Crippled Black Phoenix – I, Vigilante


No new fresh food on my desk, so let’s talk a little bit about one of my favourite albums of 2010. Be ready for a laudation because I haven’t found much to criticize until this day. Started as a project of a collection of many well or less known post-rock musicians, Crippled Black Phoenix seems to have established itself as a truly independent supergroup with their latest album.

So what’s so special about this work? To be short and figurative: you actually can see the snow falling in the Ardennes in 1944 while the world goes down around you when listening to I, Vigilante. Epic probably is the most overused term these days, but excuse me to use it anyway. It is a post-rock concept album which doesn’t continue the line that has characterized post-rock for the last couple of years. Some may call the development boring, or overplayed. It doesn’t really matter.
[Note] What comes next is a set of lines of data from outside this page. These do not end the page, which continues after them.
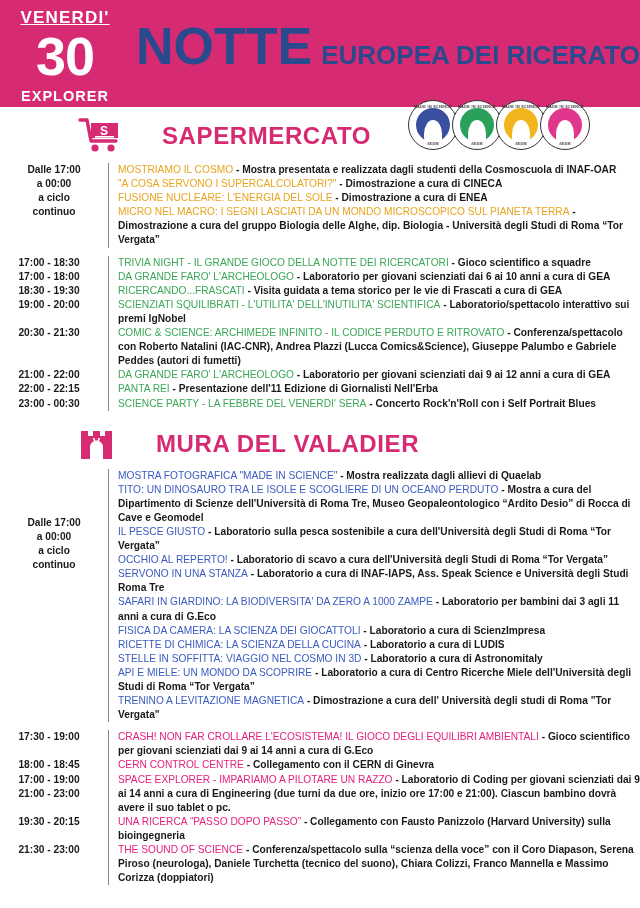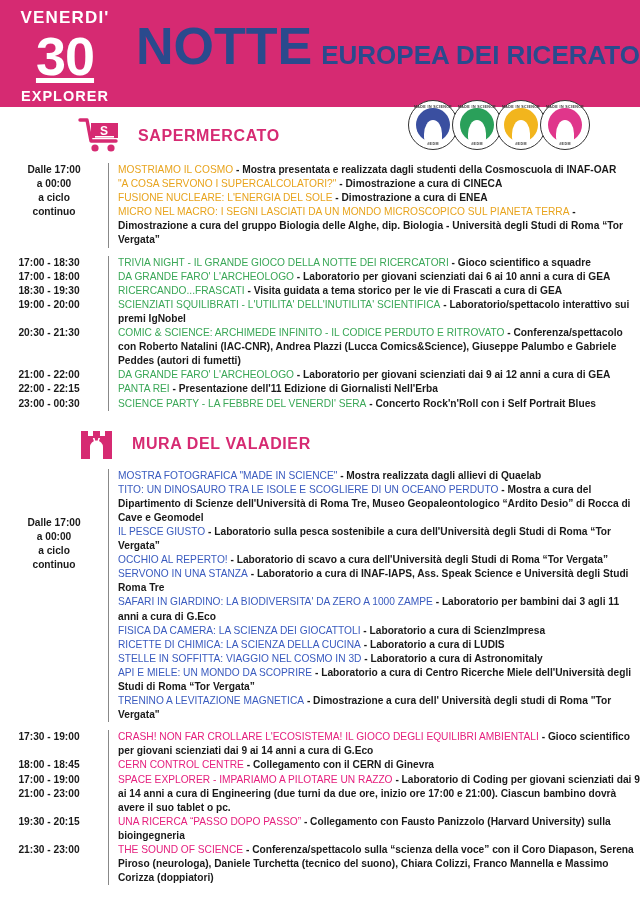--- a/index.html
+++ b/index.html
@@ -24,7 +24,7 @@
   }
   .date-weekday {
     font-size: 17px; font-weight: bold; letter-spacing: 1.2px;
-    margin-top: 9px; line-height: 1;
+    margin-top: 9px; line-height: 1; text-decoration: underline;
   }
   .date-day {
     font-size: 54px; font-weight: bold; line-height: 1;

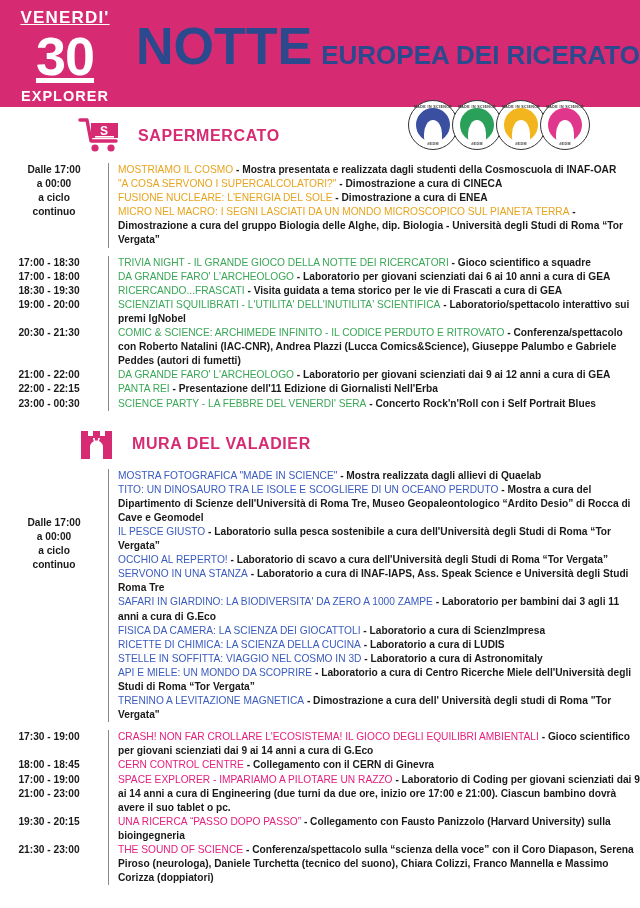--- a/index.html
+++ b/index.html
@@ -28,7 +28,7 @@
   }
   .date-day {
     font-size: 54px; font-weight: bold; line-height: 1;
-    margin-top: 3px; letter-spacing: -1px; text-decoration: underline;
+    margin-top: 3px; letter-spacing: -1px;
   }
   .date-month {
     font-size: 14.5px; font-weight: bold; letter-spacing: 1px;

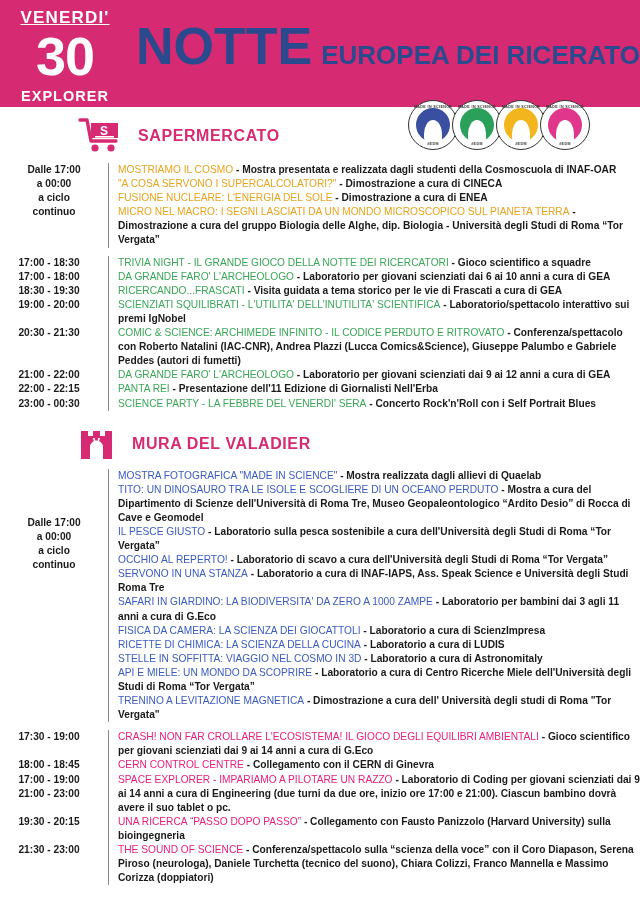--- a/index.html
+++ b/index.html
@@ -78,8 +78,8 @@
   
   .section-head { display: flex; align-items: center; padding-left: 78px; }
   .section-head .sec-title {
-    font-size: 16px; font-weight: bold; color: #d62a72;
-    letter-spacing: .6px; margin-left: 14px;
+    font-size: 24px; font-weight: bold; color: #d62a72;
+    letter-spacing: .6px; margin-left: 38px;
   }
   .cart-icon { position: relative; width: 46px; height: 38px; }
   .mura-icon { position: relative; width: 40px; height: 34px; }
Crippled Black Phoenix combines post-rock with elements like vocals and speed changes, which sometimes result in a short rock part, making it more receptive. Moreover they created that sound of Armageddon that keeps floating in your head especially during the cold seasons of the year. The more you listen to it, the more you will discover. Be it strings, wind instruments or piano, or be it the lyrics of the songs, turning each track into a little piece of literature in itself. Lots of people have compared this to Pink Floyd, in my eyes this is just one of many influences to find. The warm and melodious vocals (actually way too rare to find in this genre) top this album off. The front singer, Joe Volk, really amplifies the atmosphere, being rigorous, being sad, sometimes being nothing but wonderful.

The intro of track no. 4, Bastogne Blues, just makes you tremble. What comes afterwards is a great and pessimistic song that represents the whole idea of a grand album, although two songs still follow. Personally, I like to end the listening after Bastogne Blues because it is a perfect closure of this musical doomsday. But let’s be complete: Of a Lifetime, the second to last song, surprises with 80s guitars and a female singer, Daisy Chapman. Although it doesn’t really fit, it sticks in your mind and seems to try to deal with the whole story called life.
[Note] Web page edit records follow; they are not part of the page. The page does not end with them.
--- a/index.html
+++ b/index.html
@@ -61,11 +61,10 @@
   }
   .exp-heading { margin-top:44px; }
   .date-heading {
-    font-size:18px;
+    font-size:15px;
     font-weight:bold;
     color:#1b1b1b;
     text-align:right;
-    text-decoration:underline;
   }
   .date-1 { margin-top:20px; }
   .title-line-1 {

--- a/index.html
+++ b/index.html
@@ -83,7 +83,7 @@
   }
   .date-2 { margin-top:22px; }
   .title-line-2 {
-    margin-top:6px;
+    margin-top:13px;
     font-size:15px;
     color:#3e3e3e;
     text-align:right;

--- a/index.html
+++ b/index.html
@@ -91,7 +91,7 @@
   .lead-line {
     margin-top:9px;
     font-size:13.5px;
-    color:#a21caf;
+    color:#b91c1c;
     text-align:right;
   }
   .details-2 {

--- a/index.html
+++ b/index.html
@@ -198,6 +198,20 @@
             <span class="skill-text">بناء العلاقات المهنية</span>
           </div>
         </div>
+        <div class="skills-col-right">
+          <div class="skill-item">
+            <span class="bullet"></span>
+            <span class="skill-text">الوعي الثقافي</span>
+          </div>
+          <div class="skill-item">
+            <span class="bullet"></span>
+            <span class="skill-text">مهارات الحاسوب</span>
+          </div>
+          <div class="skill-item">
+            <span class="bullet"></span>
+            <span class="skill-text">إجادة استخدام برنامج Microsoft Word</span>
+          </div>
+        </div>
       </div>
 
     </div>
Let’s conclude with the last track, a hidden one, called Burning Bridges. It is bizarre, humorously, sad and happy. The song is a cover version (originally performed by The Mike Curb Congregation) of the title song of a 70’s comedy/war movie with Clint Eastwood. Compared to Bastogne Blues this certainly is the ironic end of the story. You decide which one to chose.

[youtube https://www.youtube.com/watch?v=tHCxKy2xWHs]
Recommendations: Troublemaker, Bastogne Blues.